London - There is currently an iPhone 4 on sale in southern China with an image of Steve Jobs, the late co-founder of Apple, on its cover.

Police in California were put on alert in the days before his death, in case large numbers of mourners arrived at his home in Palo Alto.

Jobs was a brilliant man, a visionary in his field, and his passing at 56 is tragic. But isn’t the worldwide wake that has followed, with its iconic black-and-white imagery, the stark black turtleneck, the serious face staring out, in danger of turning into a cult?

Take away the name, Steven Paul Jobs, and replace it with The Leader, and there is a scene straight out of Orwellian fiction.

Jobs already had cult status among specialist technology journalists. At the launch of the iPad - a humble press conference, after all - he walked onto the stage to a standing ovation and a roomful of iPhones held aloft and set to record.

Yet his products were not given away. Jobs did not donate his genius to society. He sold it, for a vast profit. If ever there is a sign of modern times, it is that the passing of the owner of a multinational corporation is treated like the demise of Gandhi. He wasn’t Mandela; he sold computers.

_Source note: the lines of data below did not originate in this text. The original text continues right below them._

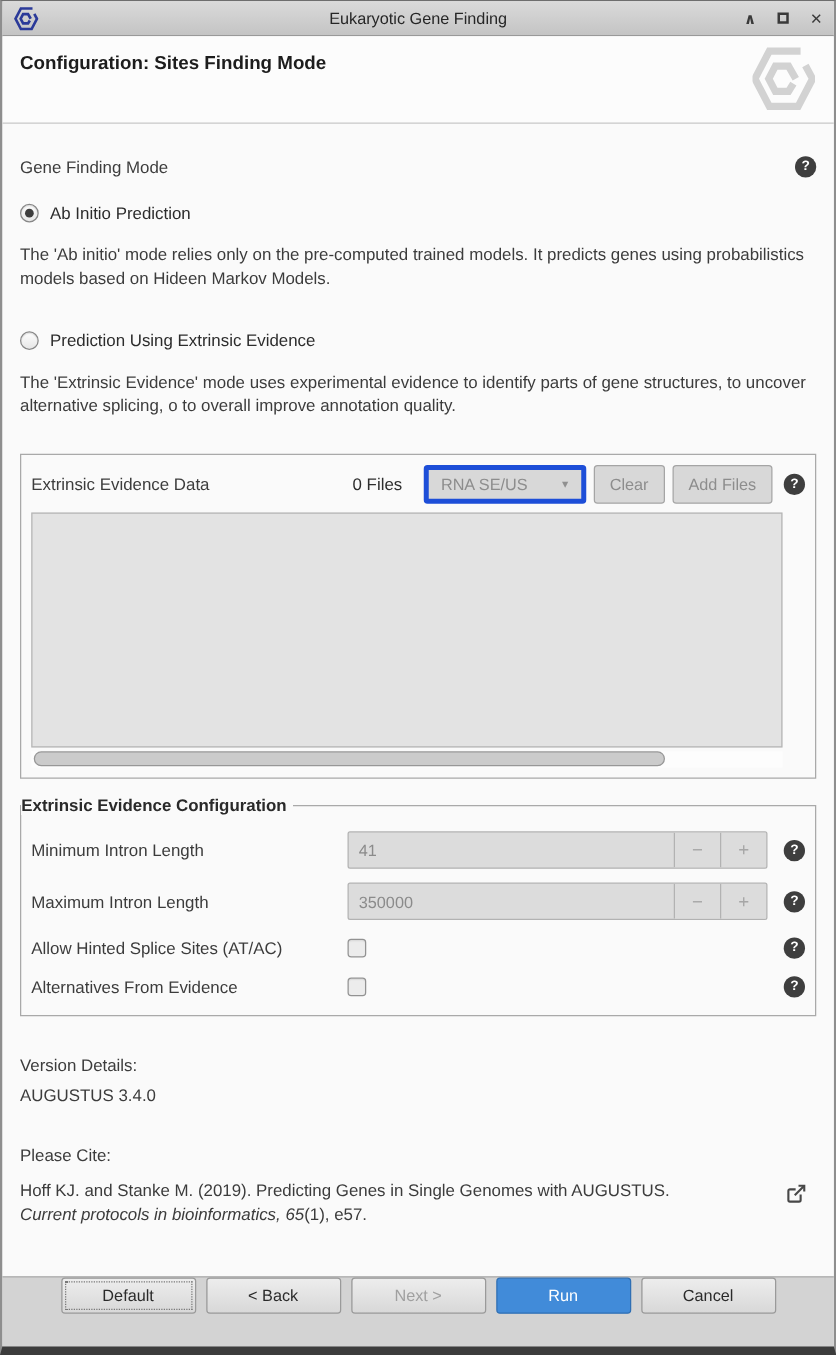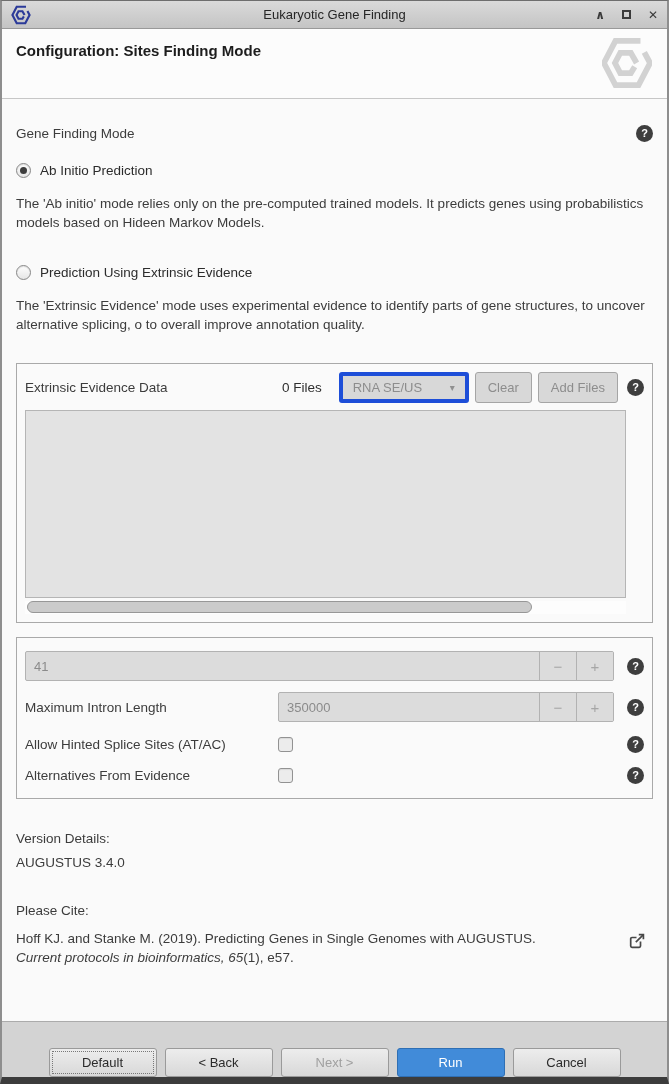--- a/index.html
+++ b/index.html
@@ -80,21 +80,21 @@
   .version-block div{line-height:24px;}
   .cite-block{margin-top:24px;font-size:13.5px;color:#3c3c3c;}
   .cite-heading{line-height:24px;margin-bottom:6px;}
   .cite-row{display:flex;align-items:flex-start;}
   .cite-text{flex:1;line-height:19px;}
   .cite-italic{font-style:italic;}
   .cite-icon{margin:2px 6px 0 10px;cursor:pointer;}
 
   
   .footer{flex:0 0 56px;margin-top:auto;background:#d3d3d3;border-top:1px solid #ababab;
-    display:flex;align-items:flex-end;justify-content:center;gap:8px;}
+    display:flex;align-items:flex-start;justify-content:center;gap:8px;}
   .btn{width:108px;height:29px;background:linear-gradient(#ededed,#d8d8d8);
     border:1px solid #9a9a9a;border-radius:3px;font-size:13px;color:#2b2b2b;
     font-family:inherit;cursor:pointer;}
   .btn.focused{outline:1px dotted #787878;outline-offset:-4px;}
   .btn.disabled{color:#a0a0a0;}
   .btn.primary{background:#418bd9;border-color:#2f6fb4;color:#ffffff;}
 </style>
 </head>
 <body>
 
@@ -158,22 +158,24 @@
           <span class="help">?</span>
         </span>
       </div>
       <div class="file-list"></div>
       <div class="hscroll">
         <div class="hscroll-thumb"></div>
       </div>
     </div>
 
     <fieldset class="cfg">
+      <legend>Extrinsic Evidence Configuration</legend>
 
       <div class="cfg-row">
+        <span class="cfg-label">Minimum Intron Length</span>
         <span class="spinner">
           <span class="spinner-value">41</span>
           <span class="spin-btn">−</span>
           <span class="spin-btn">+</span>
         </span>
         <span class="help">?</span>
       </div>
 
       <div class="cfg-row">
         <span class="cfg-label">Maximum Intron Length</span>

The greatest inventor since Thomas Edison, Steven Spielberg called him - and he is quite possibly right. Maybe if Edison’s era had access to the technology Jobs invented, his death might have been mourned in the same way; but I doubt it. Human spirituality was different then; less inclined towards overwrought outpourings of grief, such as those that follow celebrity death in modern times.

We do not know where to erect the next shrine; our grief is shiftless and often based as much on notoriety as worth to mankind.